Web page edit records
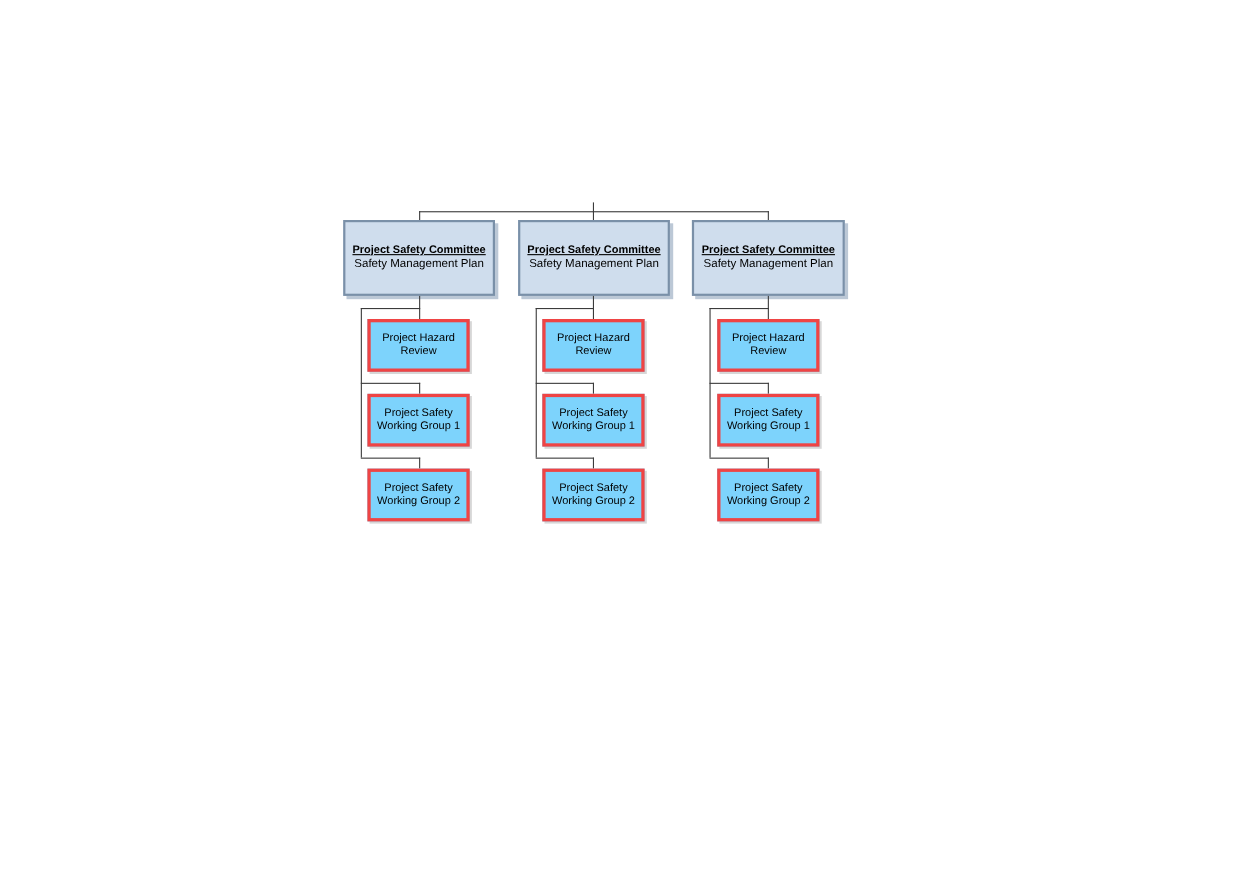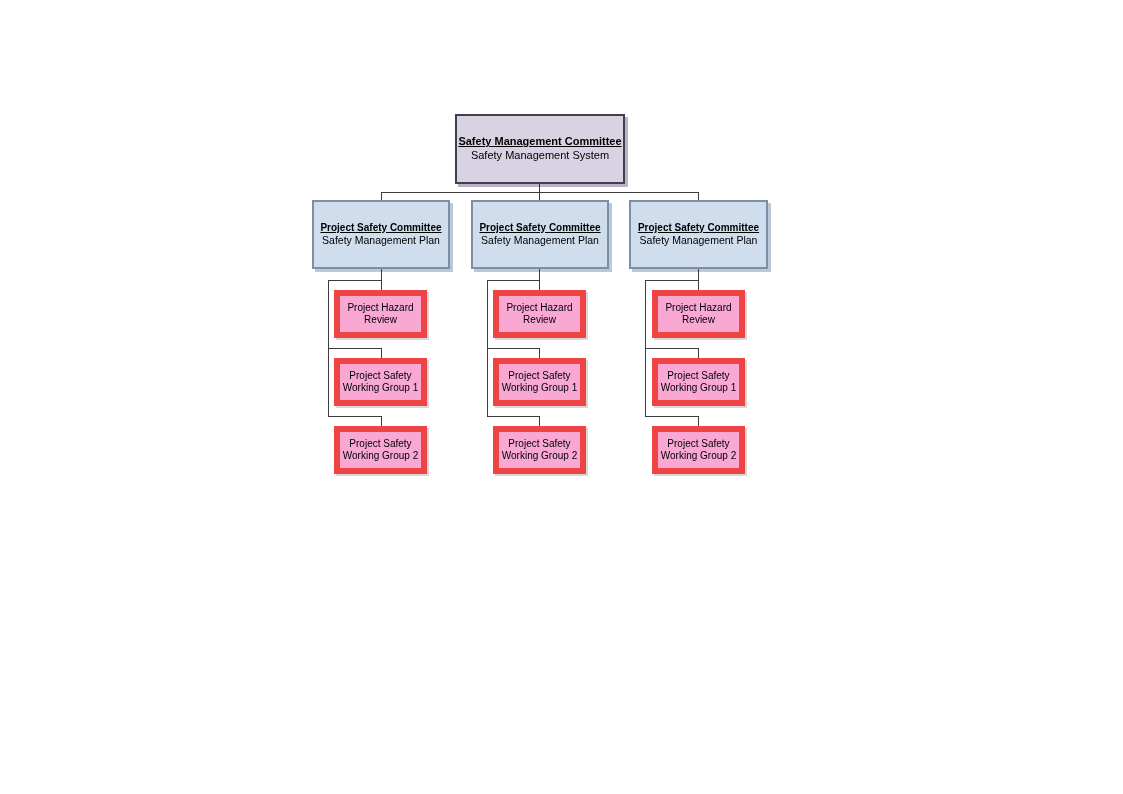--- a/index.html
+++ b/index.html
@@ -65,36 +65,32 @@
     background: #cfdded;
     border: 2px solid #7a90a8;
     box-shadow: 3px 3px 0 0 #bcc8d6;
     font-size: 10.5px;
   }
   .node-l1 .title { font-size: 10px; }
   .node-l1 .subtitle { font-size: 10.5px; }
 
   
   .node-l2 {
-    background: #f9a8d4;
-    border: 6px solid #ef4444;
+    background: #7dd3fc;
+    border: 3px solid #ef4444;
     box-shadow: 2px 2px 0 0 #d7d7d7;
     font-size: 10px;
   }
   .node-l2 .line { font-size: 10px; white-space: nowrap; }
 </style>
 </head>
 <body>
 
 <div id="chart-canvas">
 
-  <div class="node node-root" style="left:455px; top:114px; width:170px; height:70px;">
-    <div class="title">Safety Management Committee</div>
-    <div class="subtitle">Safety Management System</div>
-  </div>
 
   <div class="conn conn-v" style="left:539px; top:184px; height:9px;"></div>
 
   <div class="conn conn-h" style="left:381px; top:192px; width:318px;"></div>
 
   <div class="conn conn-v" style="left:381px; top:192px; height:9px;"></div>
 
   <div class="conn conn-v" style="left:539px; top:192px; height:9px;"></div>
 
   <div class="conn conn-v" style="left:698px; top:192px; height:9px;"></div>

...

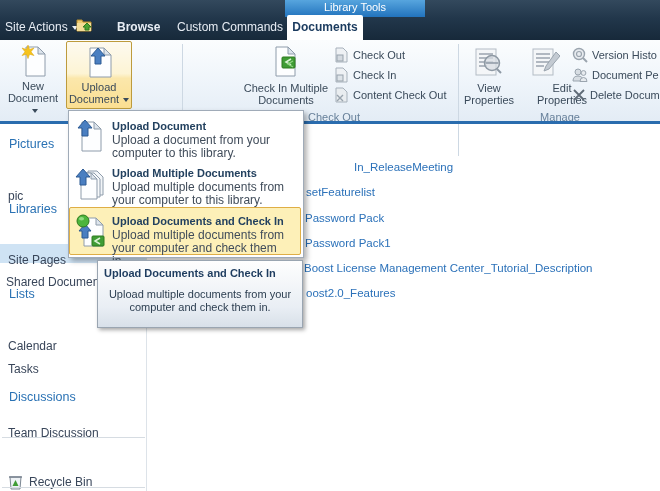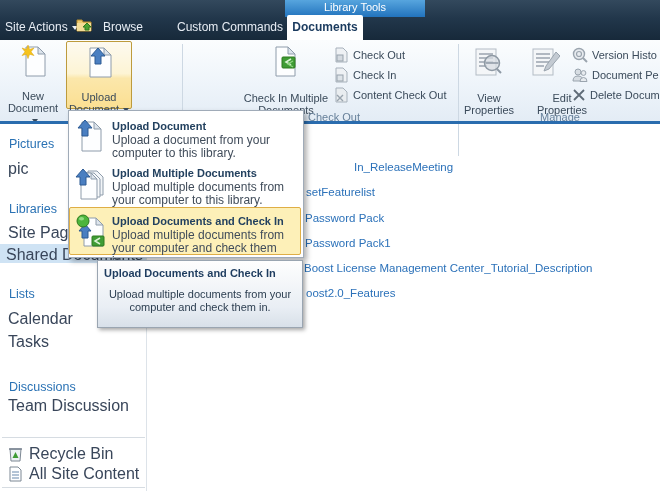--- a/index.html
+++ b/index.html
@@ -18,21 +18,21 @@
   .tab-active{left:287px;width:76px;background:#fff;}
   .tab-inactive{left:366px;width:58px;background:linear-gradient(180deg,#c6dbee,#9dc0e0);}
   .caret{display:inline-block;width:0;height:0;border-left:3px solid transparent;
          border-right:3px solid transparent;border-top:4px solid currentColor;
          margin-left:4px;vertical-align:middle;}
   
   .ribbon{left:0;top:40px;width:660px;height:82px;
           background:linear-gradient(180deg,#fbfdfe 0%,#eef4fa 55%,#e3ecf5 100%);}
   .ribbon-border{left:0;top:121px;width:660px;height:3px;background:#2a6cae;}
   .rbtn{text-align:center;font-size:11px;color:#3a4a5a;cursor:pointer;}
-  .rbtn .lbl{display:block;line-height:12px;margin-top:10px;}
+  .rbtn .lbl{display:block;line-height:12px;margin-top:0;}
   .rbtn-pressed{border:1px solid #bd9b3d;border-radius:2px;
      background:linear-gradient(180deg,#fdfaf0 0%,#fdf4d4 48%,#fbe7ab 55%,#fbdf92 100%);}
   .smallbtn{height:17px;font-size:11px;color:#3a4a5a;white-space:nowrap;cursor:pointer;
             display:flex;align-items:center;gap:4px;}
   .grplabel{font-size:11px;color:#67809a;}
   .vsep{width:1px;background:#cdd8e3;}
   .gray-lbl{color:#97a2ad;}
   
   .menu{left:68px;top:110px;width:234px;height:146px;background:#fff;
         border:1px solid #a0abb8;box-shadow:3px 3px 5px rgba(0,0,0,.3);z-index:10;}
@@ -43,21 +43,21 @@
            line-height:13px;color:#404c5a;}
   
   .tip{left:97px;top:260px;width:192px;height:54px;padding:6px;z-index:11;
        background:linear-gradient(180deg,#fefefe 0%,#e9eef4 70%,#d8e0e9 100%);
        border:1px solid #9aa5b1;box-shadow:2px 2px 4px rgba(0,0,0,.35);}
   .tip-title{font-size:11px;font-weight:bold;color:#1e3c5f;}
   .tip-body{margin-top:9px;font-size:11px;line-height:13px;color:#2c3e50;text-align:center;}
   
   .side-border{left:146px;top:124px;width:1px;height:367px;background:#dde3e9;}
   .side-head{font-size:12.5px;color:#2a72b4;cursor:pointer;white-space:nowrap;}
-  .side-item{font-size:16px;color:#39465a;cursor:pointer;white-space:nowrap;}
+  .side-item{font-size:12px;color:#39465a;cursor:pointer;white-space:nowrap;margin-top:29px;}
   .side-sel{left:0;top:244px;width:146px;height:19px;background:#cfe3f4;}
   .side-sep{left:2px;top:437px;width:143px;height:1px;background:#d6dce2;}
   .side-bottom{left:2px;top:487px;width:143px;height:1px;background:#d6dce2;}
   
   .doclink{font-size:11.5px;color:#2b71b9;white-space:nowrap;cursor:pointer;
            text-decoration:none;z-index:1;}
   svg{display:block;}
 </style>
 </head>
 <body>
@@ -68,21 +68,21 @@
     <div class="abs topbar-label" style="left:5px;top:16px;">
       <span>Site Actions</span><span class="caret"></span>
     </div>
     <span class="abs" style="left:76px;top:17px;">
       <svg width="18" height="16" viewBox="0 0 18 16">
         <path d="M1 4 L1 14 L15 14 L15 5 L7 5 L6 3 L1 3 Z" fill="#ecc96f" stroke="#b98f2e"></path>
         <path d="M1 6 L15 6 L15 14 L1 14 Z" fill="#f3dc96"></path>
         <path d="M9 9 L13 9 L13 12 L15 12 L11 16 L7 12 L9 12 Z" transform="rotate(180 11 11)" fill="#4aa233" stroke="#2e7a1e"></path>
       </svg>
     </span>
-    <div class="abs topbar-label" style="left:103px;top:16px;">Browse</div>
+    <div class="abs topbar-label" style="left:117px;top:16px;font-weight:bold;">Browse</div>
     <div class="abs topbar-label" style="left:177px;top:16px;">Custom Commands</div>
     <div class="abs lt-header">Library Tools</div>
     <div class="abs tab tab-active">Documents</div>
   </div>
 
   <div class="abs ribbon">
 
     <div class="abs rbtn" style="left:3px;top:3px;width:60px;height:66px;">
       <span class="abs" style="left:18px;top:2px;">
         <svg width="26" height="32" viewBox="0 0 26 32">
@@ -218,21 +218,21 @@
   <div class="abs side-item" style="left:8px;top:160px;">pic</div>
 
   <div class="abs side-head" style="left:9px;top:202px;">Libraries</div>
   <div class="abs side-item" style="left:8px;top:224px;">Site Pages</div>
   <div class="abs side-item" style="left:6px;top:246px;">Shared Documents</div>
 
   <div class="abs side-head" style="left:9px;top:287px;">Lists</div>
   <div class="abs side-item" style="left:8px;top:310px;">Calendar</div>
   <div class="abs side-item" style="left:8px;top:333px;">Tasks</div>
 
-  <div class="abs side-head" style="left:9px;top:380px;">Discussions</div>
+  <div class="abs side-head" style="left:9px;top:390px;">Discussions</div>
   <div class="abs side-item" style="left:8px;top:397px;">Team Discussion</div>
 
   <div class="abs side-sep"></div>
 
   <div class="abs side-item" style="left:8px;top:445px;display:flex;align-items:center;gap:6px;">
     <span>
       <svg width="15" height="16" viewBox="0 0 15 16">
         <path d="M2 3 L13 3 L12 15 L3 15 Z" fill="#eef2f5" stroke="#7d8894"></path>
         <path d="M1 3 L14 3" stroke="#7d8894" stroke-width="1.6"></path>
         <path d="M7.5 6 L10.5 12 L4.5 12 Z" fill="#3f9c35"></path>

▶ WORK ITEM: Could you find every line in the records above that has the string "margin" and copy it?

▶ EXERCISE ANSWER:
          margin-left:4px;vertical-align:middle;}
-  .rbtn .lbl{display:block;line-height:12px;margin-top:10px;}
+  .rbtn .lbl{display:block;line-height:12px;margin-top:0;}
   .tip-body{margin-top:9px;font-size:11px;line-height:13px;color:#2c3e50;text-align:center;}
+  .side-item{font-size:12px;color:#39465a;cursor:pointer;white-space:nowrap;margin-top:29px;}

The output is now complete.